Donald Trump’s comments on a white supremacist rally in Charlottesville, Virginia have cost him two advisory councils, the support of legislators, and any hope of a peaceful vacation. Now, they could cost him hundreds of thousands of dollars, too.
Seven prominent charities have cancelled their fundraisers at Mr Trump’s South Florida property in the wake of his comments, in which he blamed “many sides” for the violence that occurred over the weekend.
The American Cancer Society was the first to announce that they would re-locate their event in the wake of these comments.
"Our values and commitment to diversity are critical as we work to address the impact of cancer in every community,” the charity said in a statement. “It has become increasingly clear that the challenge to those values is outweighing other business considerations."

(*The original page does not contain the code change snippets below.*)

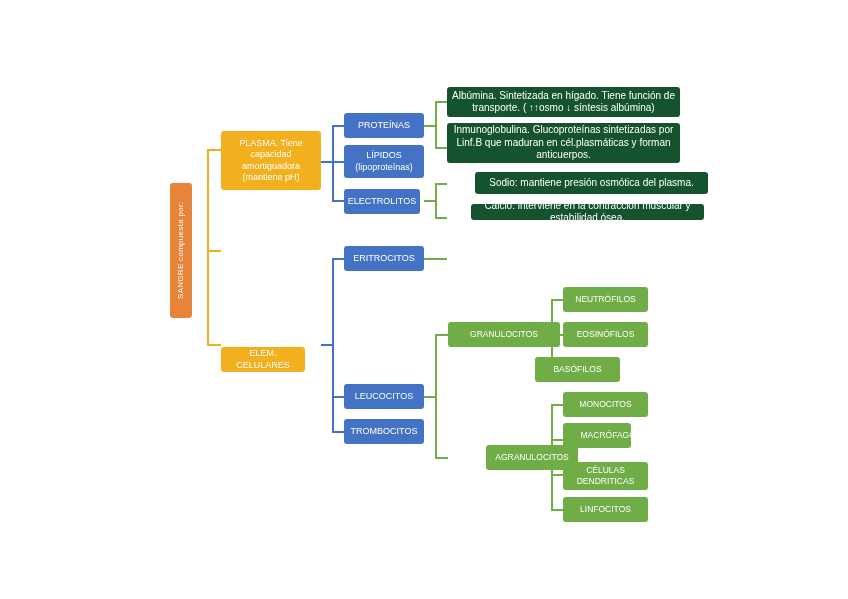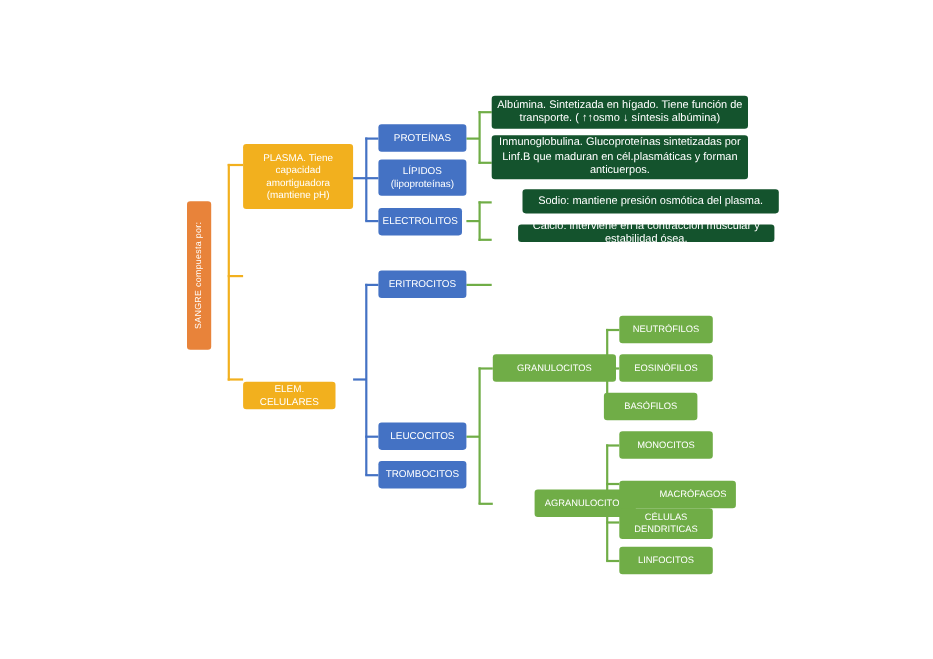--- a/index.html
+++ b/index.html
@@ -119,23 +119,23 @@
   <div class="node blue" style="left:344px;top:419px;width:80px;height:25px;">TROMBOCITOS</div>
 
   <div class="node green" style="left:448px;top:322px;width:112px;height:25px;">GRANULOCITOS</div>
 
   <div class="node green" style="left:448px;top:445px;width:92px;height:25px;margin-left:38px;">AGRANULOCITOS</div>
 
   <div class="node green" style="left:563px;top:287px;width:85px;height:25px;">NEUTRÓFILOS</div>
 
   <div class="node green" style="left:563px;top:322px;width:85px;height:25px;">EOSINÓFILOS</div>
 
-  <div class="node green" style="left:549px;top:357px;width:85px;height:25px;">BASÓFILOS</div>
+  <div class="node green" style="left:535px;top:357px;width:85px;height:25px;">BASÓFILOS</div>
 
   <div class="node green" style="left:563px;top:392px;width:85px;height:25px;">MONOCITOS</div>
 
-  <div class="node green" style="left:563px;top:437px;width:106px;height:25px;padding-left:33px;">MACRÓFAGOS</div>
+  <div class="node green" style="left:563px;top:423px;width:68px;height:25px;padding-left:33px;">MACRÓFAGOS</div>
 
   <div class="node green" style="left:563px;top:462px;width:85px;height:28px;">CÉLULAS DENDRITICAS</div>
 
   <div class="node green" style="left:563px;top:497px;width:85px;height:25px;">LINFOCITOS</div>
 
 </div>
 
 </body></html>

The Cleveland Clinic, one of the country’s pre-eminent medical centres, also announced they were pulling their event out of Mar-a-lago, citing “a variety of factors”. While the clinic declined to elaborate further on their reasoning, they had recently received a letter – signed by hundreds of medical professionals – urging them to find a new location.
“Hosting the event on Trump property is a symbolic and financial endorsement of the President’s policies and statements, many of which threaten our patients’ health – particularly the very young, the very old, cancer patients, and the chronically ill,” the letter read.

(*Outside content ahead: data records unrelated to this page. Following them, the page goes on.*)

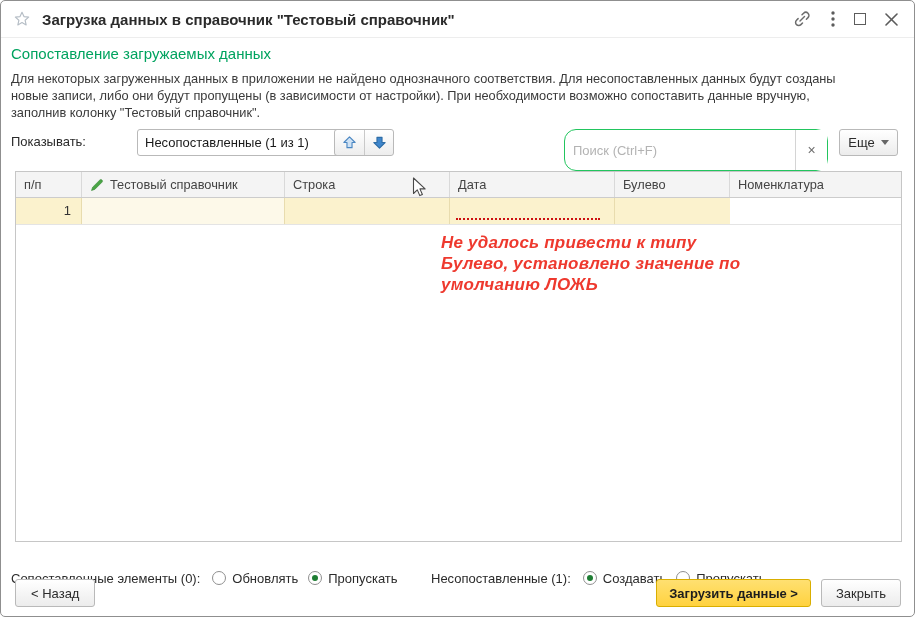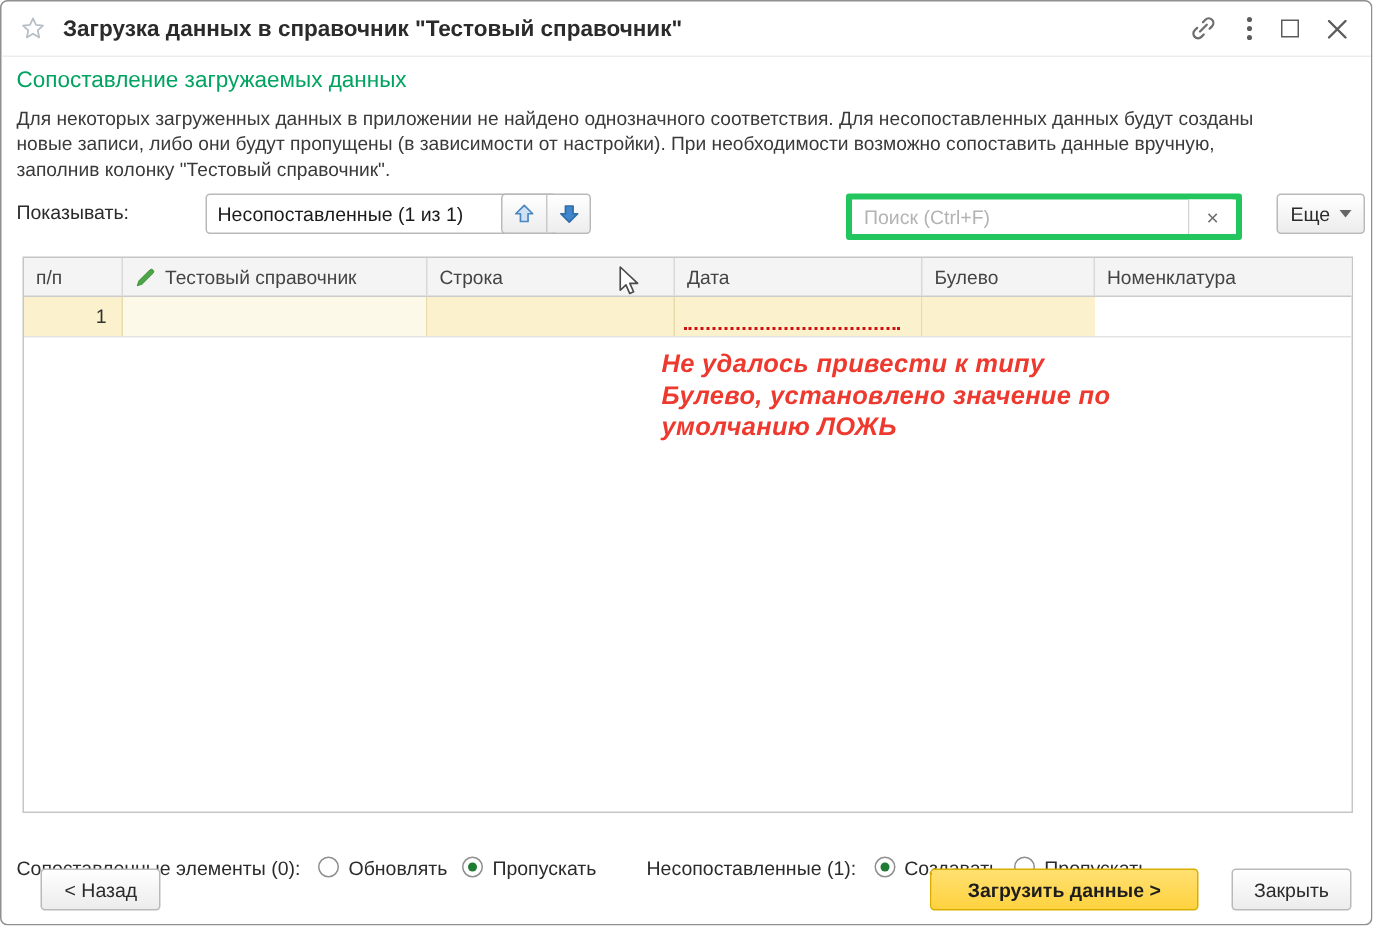--- a/index.html
+++ b/index.html
@@ -28,29 +28,29 @@
                  overflow:hidden; white-space:nowrap; }
   .combo-btn { width:24px; border-left:1px solid #d4d4d4; display:flex; align-items:center;
                justify-content:center; background:linear-gradient(#fff,#f0f0f0); border-radius:0 3px 3px 0;}
   .caret { width:0; height:0; border-left:4px solid transparent; border-right:4px solid transparent;
            border-top:5px solid #666; display:inline-block; }
   .updown { position:absolute; left:333px; top:128px; height:27px; display:flex;
             border:1px solid #b9b9b9; border-radius:3px; background:linear-gradient(#fff,#ededed); }
   .updown .ud-btn { width:29px; border:none; background:transparent; display:flex;
                     align-items:center; justify-content:center; cursor:pointer; }
   .updown .ud-btn + .ud-btn { border-left:1px solid #c9c9c9; }
-  .search { position:absolute; left:563px; top:128px; width:264px; height:31px;
-            border:4px solid #22c55e; border-radius:2px; background:#fff; display:flex; }
+  .search { position:absolute; left:563px; top:128px; width:264px; height:42px;
+            border:1px solid #22c55e; border-radius:12px; background:#fff; display:flex; }
   .search input { flex:1; border:none; outline:none; padding:0 8px; font-size:13px;
                   font-family:inherit; color:#333; min-width:0; background:transparent; }
   .search input::placeholder { color:#b3b3b3; }
   .clear-btn { width:32px; border:none; border-left:1px solid #d4d4d4; background:#fff;
                color:#6e6e6e; font-size:14px; cursor:pointer; border-radius:0 3px 3px 0; }
   .btn { border:1px solid #b9b9b9; border-radius:3px; background:linear-gradient(#ffffff,#ececec);
-         font-size:13px; color:#2b2b2b; font-family:inherit; cursor:pointer;margin-left:12px; }
+         font-size:13px; color:#2b2b2b; font-family:inherit; cursor:pointer; }
   .more-btn { position:absolute; left:838px; top:128px; width:59px; height:27px;
               display:flex; align-items:center; justify-content:center; gap:6px; }
 
   
   .table { position:absolute; left:14px; top:170px; width:887px; height:371px;
            border:1px solid #c6c6c6; background:#fff; }
   .thead, .trow { display:grid; grid-template-columns:66px 203px 165px 165px 115px 1fr; }
   .thead { height:26px; background:#f4f4f4; border-bottom:1px solid #cccccc; }
   .th { font-size:12.8px; color:#444; border-right:1px solid #d9d9d9;
         display:flex; align-items:center; gap:6px; padding-left:8px; overflow:hidden; }
@@ -81,21 +81,21 @@
   .opt-label { margin-right:2px; }
   .radio-pair { display:flex; align-items:center; gap:6px; cursor:pointer; }
   .radio { width:14px; height:14px; border:1px solid #8f8f8f; border-radius:50%;
            background:#fff; position:relative; flex:none; }
   .radio.checked::after { content:""; position:absolute; left:3px; top:3px; width:6px;
                           height:6px; border-radius:50%; background:#1e7d33; }
 
   
   .back-btn { position:absolute; left:14px; top:578px; height:28px; padding:0 15px; }
   .right-btns { position:absolute; right:13px; top:578px; display:flex; gap:10px; }
-  .load-btn { height:28px; padding:0 24px; font-weight:bold; font-size:13px; color:#1d1d1d;
+  .load-btn { height:28px; padding:0 12px; font-weight:bold; font-size:13px; color:#1d1d1d;
               background:linear-gradient(#ffe071,#ffd23f); border:1px solid #d9ae00;
               border-radius:3px; font-family:inherit; cursor:pointer; }
   .close-btn { height:28px; padding:0 14px; }
 </style>
 </head>
 <body>
 
 <div class="window">
 
   <div class="titlebar">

The American Red Cross, The Salvation Army, The Autism Project of Palm Beach County, The American Friends of Magen David Adom, and Susan G Komen for the Cure also announced this week that they would find new venues.

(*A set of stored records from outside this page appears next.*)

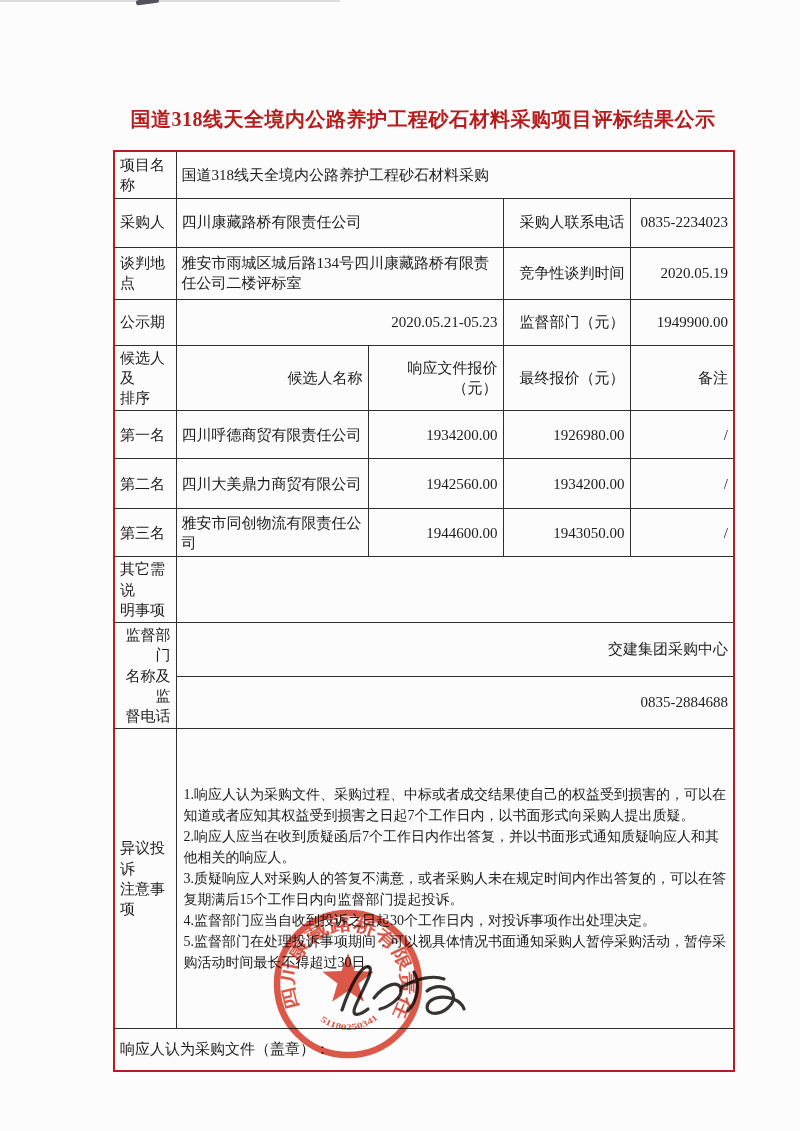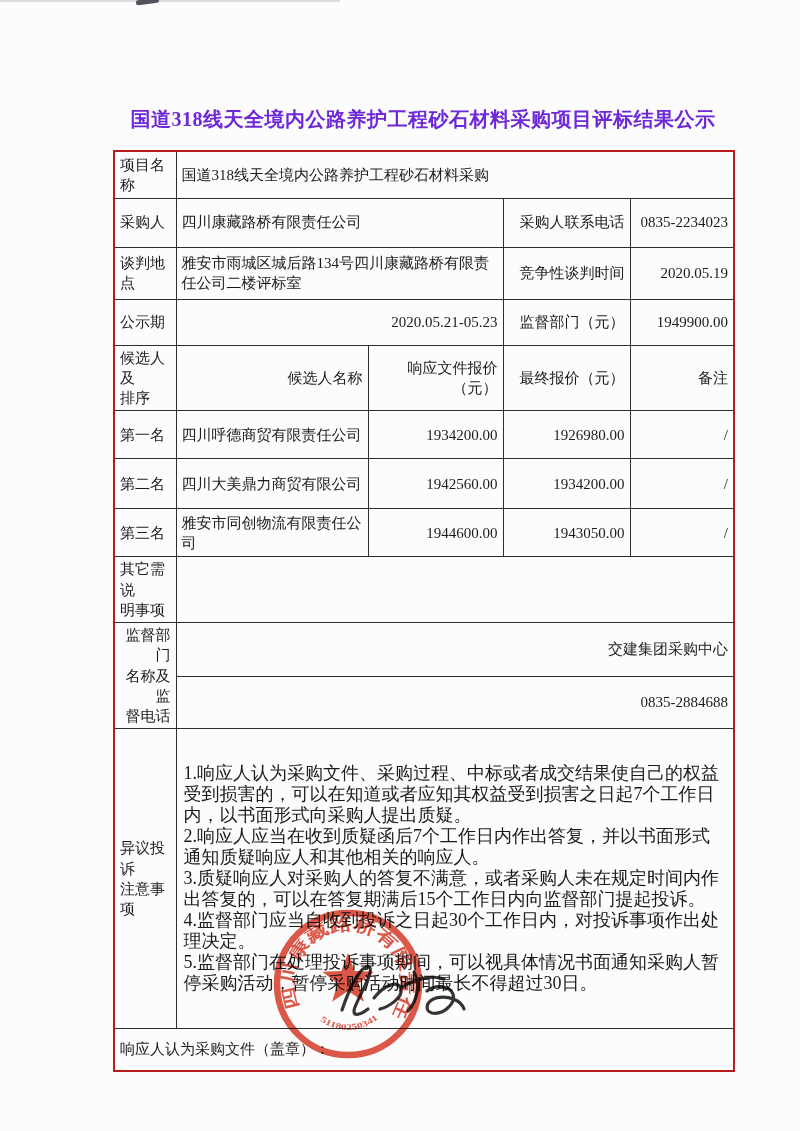--- a/index.html
+++ b/index.html
@@ -6,41 +6,41 @@
   body{
     width:800px;height:1131px;position:relative;overflow:hidden;
     background:#fdfcfd;
     font-family:"Liberation Serif","DejaVu Serif",serif;
     color:#1b1b1b;
   }
   .top-edge{position:absolute;left:0;top:0;width:340px;height:2px;background:#dddcdf;}
   .top-mark{position:absolute;left:136px;top:-1px;width:23px;height:5px;background:#53525a;border-radius:2px;transform:rotate(-7deg);}
   .doc-title{
     position:absolute;left:113px;top:106px;width:620px;margin:0;
-    text-align:center;font-size:20px;font-weight:bold;letter-spacing:.5px;color:#6d28d9;
+    text-align:center;font-size:20px;font-weight:bold;letter-spacing:.5px;color:#b91c1c;
   }
   table.doc-table{
     position:absolute;left:113px;top:150px;width:620px;
     border-collapse:collapse;table-layout:fixed;
     border:2px solid #b91c1c;
   }
   .doc-table td{
     border:1.6px solid #2e2e2e;
     font-size:15px;line-height:1.35;color:#1b1b1b;
     padding:2px 5px;vertical-align:middle;overflow:hidden;
   }
   .lbl{font-size:14px;padding:2px 3px;white-space:pre-line;}
   .ctr{text-align:right;}
   .pre{white-space:pre-line;}
   tr.r1{height:47px;}  tr.r2{height:49px;}  tr.r3{height:52px;}
   tr.r4{height:46px;}  tr.r5{height:60px;}  tr.r6{height:48px;}
   tr.r7{height:50px;}  tr.r8{height:48px;}  tr.r9{height:41px;}
   tr.r10{height:39px;} tr.r11{height:38px;border-radius:8px;} tr.r12{height:300px;}
   tr.r13{height:42px;}
-  .objection-text div{margin:0;padding:0 2px;font-size:18px;line-height:21px;}
+  .objection-text div{margin:0;padding:0 2px;font-size:14px;line-height:21px;}
   .sig-row-cell{font-size:15px;padding-left:6px;}
   .seal{
     position:absolute;left:263px;top:900px;width:170px;height:170px;
     mix-blend-mode:multiply;opacity:.87;pointer-events:none;
   }
   .signature{
     position:absolute;left:328px;top:956px;width:150px;height:72px;
     mix-blend-mode:multiply;pointer-events:none;
   }
 </style>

The Friends of Magen David Adom, which raises money for the Israeli Red Cross, hosted one of the biggest events at Mar-a-lago last year, with about 600 people in attendance. According to the Washington Post, similar-size events have often earned the club between $100,000 and $275,000.
Mar-a-Lago, previously a fixture of the Palm Beach social scene, has been steadily losing business throughout Mr Trump’s political career. Every year since Mr Trump announced his presidential run, Mar-a-Lago has lost more events than it gained, according to the Post's analysis.
This latest round of defections came after the President's controversial press conference at Trump Tower. At one point, the President suggested that white supremacist rally-goers were right to protest the removal of a Confederate statue. At another, he described some members of the group as “very fine people”.
Even Laurel Baker, the head of the Palm Beach Chamber of Commerce, began discouraging businesses from hosting events at Mar-a-Lago in response.
“If you’re looking at your mission statement,” she in an interview with the Post, “can you honestly say having an event at Mar-a-Lago, given all that has transpired, is the best stewardship of your efforts?”
She added: “The club is a member of the chamber. But right is right.”